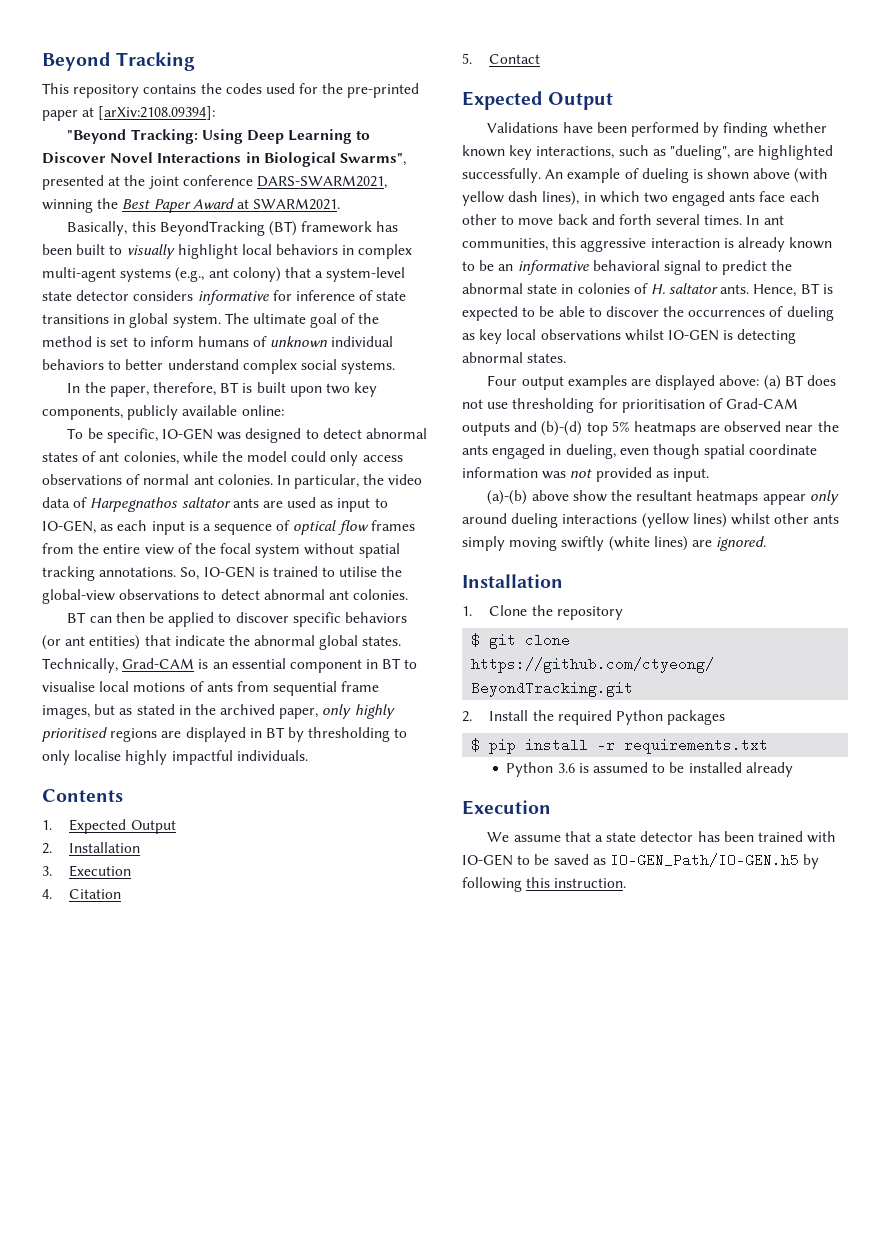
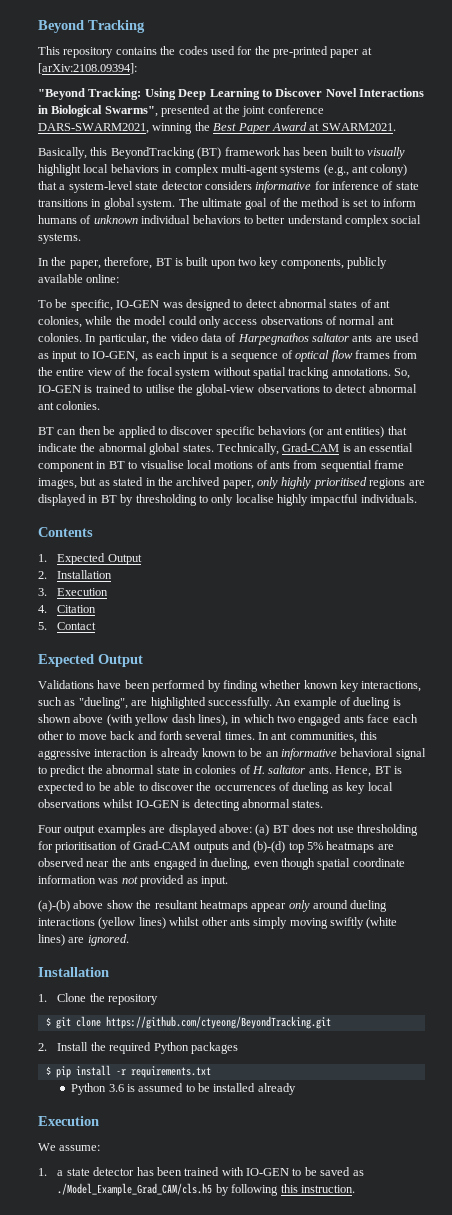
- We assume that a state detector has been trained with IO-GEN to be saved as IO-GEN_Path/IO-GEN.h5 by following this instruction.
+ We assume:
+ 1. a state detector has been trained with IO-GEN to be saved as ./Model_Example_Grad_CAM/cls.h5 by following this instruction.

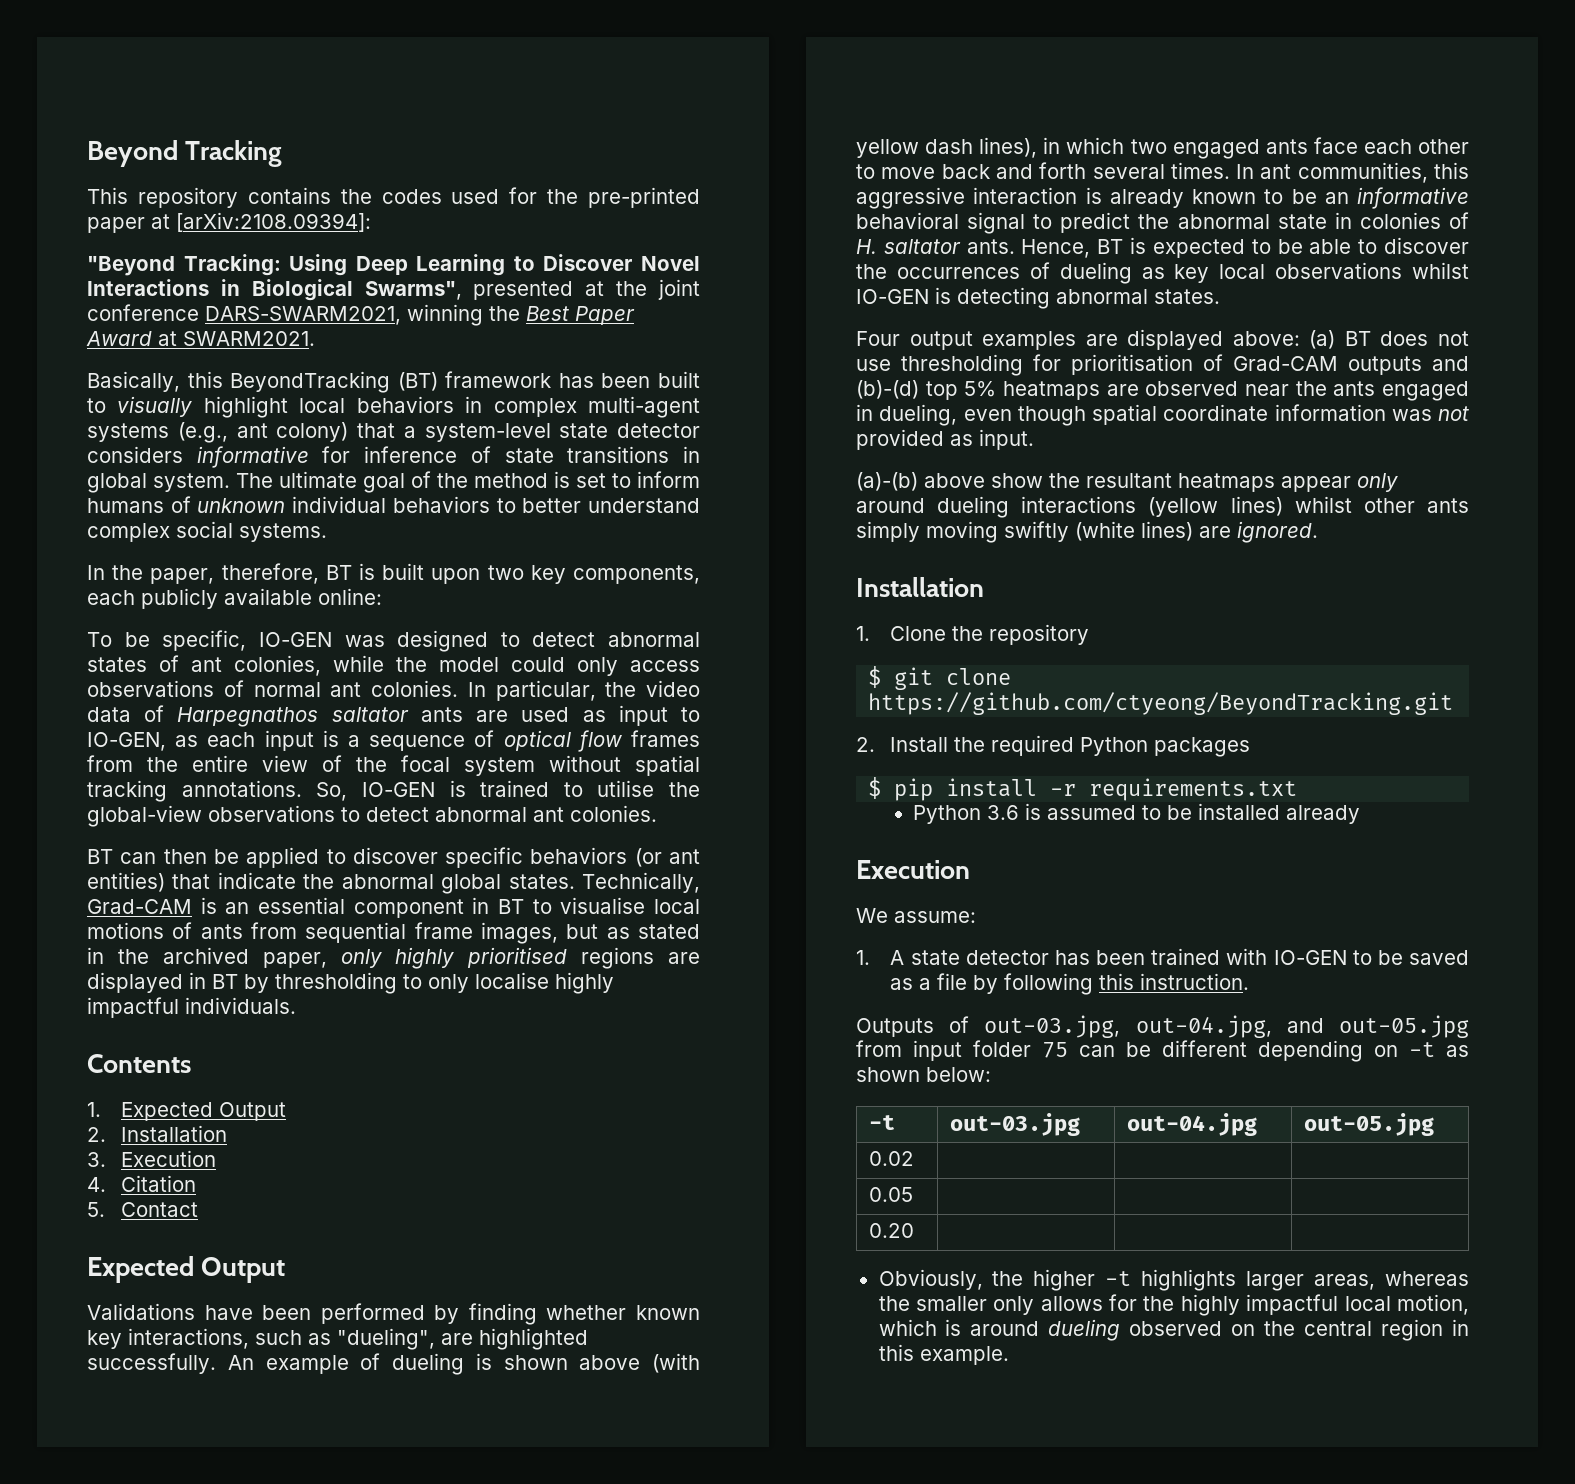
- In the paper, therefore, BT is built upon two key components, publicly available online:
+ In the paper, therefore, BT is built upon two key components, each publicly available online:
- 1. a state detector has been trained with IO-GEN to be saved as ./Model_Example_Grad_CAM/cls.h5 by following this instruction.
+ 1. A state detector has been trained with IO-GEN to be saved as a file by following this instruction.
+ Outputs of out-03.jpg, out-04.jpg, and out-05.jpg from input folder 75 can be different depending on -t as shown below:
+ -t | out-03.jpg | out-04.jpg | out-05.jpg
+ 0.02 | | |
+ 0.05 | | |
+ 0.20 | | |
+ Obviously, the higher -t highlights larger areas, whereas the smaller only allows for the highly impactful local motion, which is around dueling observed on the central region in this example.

• Task details:
All lines from the one with "- 1. a state" through the end of the material above are to be printed exactly, and only those.

• Answer to the exercise:
- 1. a state detector has been trained with IO-GEN to be saved as ./Model_Example_Grad_CAM/cls.h5 by following this instruction.
+ 1. A state detector has been trained with IO-GEN to be saved as a file by following this instruction.
+ Outputs of out-03.jpg, out-04.jpg, and out-05.jpg from input folder 75 can be different depending on -t as shown below:
+ -t | out-03.jpg | out-04.jpg | out-05.jpg
+ 0.02 | | |
+ 0.05 | | |
+ 0.20 | | |
+ Obviously, the higher -t highlights larger areas, whereas the smaller only allows for the highly impactful local motion, which is around dueling observed on the central region in this example.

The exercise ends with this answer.